The exact lines from the start of the material below through the line holding "(791, 285) none" are the answer; return those, pictures excluded.

- **Provided entries**:
● ● ● ● ●

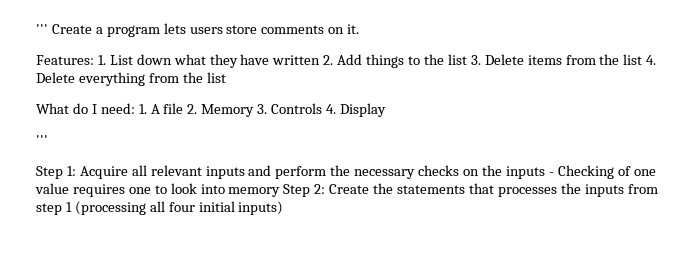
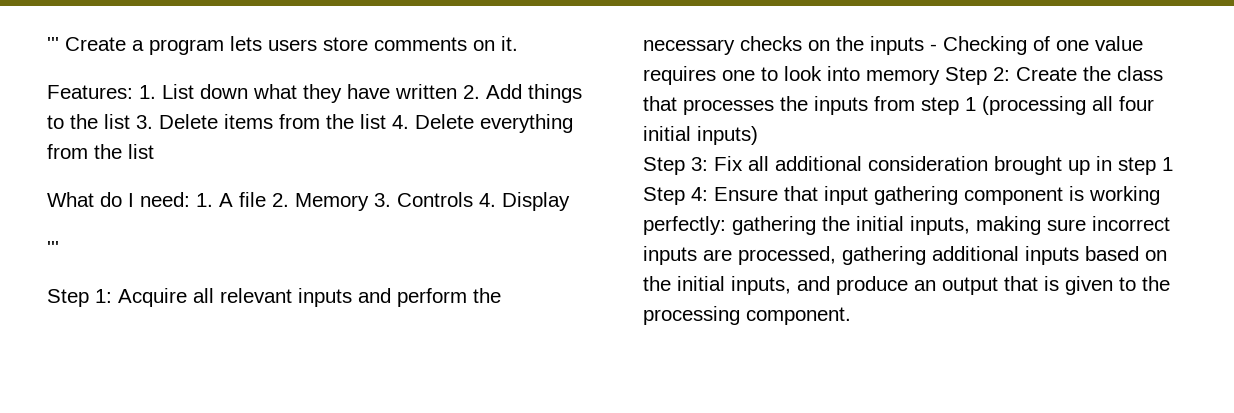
[397,185,466,194] statements -> [1117,66,1163,81] class
(284, 208) none -> [643,156,1173,175] [643,186,1160,205] [643,216,1170,235] [643,246,1167,265] [643,276,1170,295] [643,306,851,325] // Step 3: Fix all additional consideration brought up in step 1 Step 4: Ensure that input gathering component is working perfectly: gathering the initial inputs, making sure incorrect inputs are processed, gathering additional inputs based on the initial inputs, and produce an output that is given to the processing component.

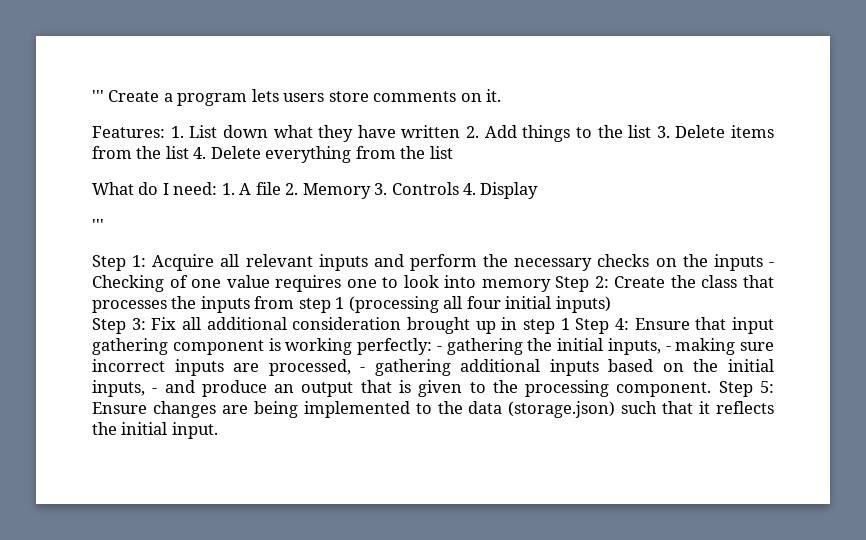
(726, 225) none -> [436,346,442,351] -
(970, 225) none -> [665,346,671,351] -
(836, 255) none -> [360,367,366,372] -
(791, 285) none -> [152,388,158,393] -
(851, 316) none -> [718,381,775,397] [92,401,774,418] [92,422,218,439] Step 5: Ensure changes are being implemented to the data (storage.json) such that it reflects the initial input.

● ● ● ● ●

- **Result of this task**:
[397,185,466,194] statements -> [1117,66,1163,81] class
(284, 208) none -> [643,156,1173,175] [643,186,1160,205] [643,216,1170,235] [643,246,1167,265] [643,276,1170,295] [643,306,851,325] // Step 3: Fix all additional consideration brought up in step 1 Step 4: Ensure that input gathering component is working perfectly: gathering the initial inputs, making sure incorrect inputs are processed, gathering additional inputs based on the initial inputs, and produce an output that is given to the processing component.

(726, 225) none -> [436,346,442,351] -
(970, 225) none -> [665,346,671,351] -
(836, 255) none -> [360,367,366,372] -
(791, 285) none -> [152,388,158,393] -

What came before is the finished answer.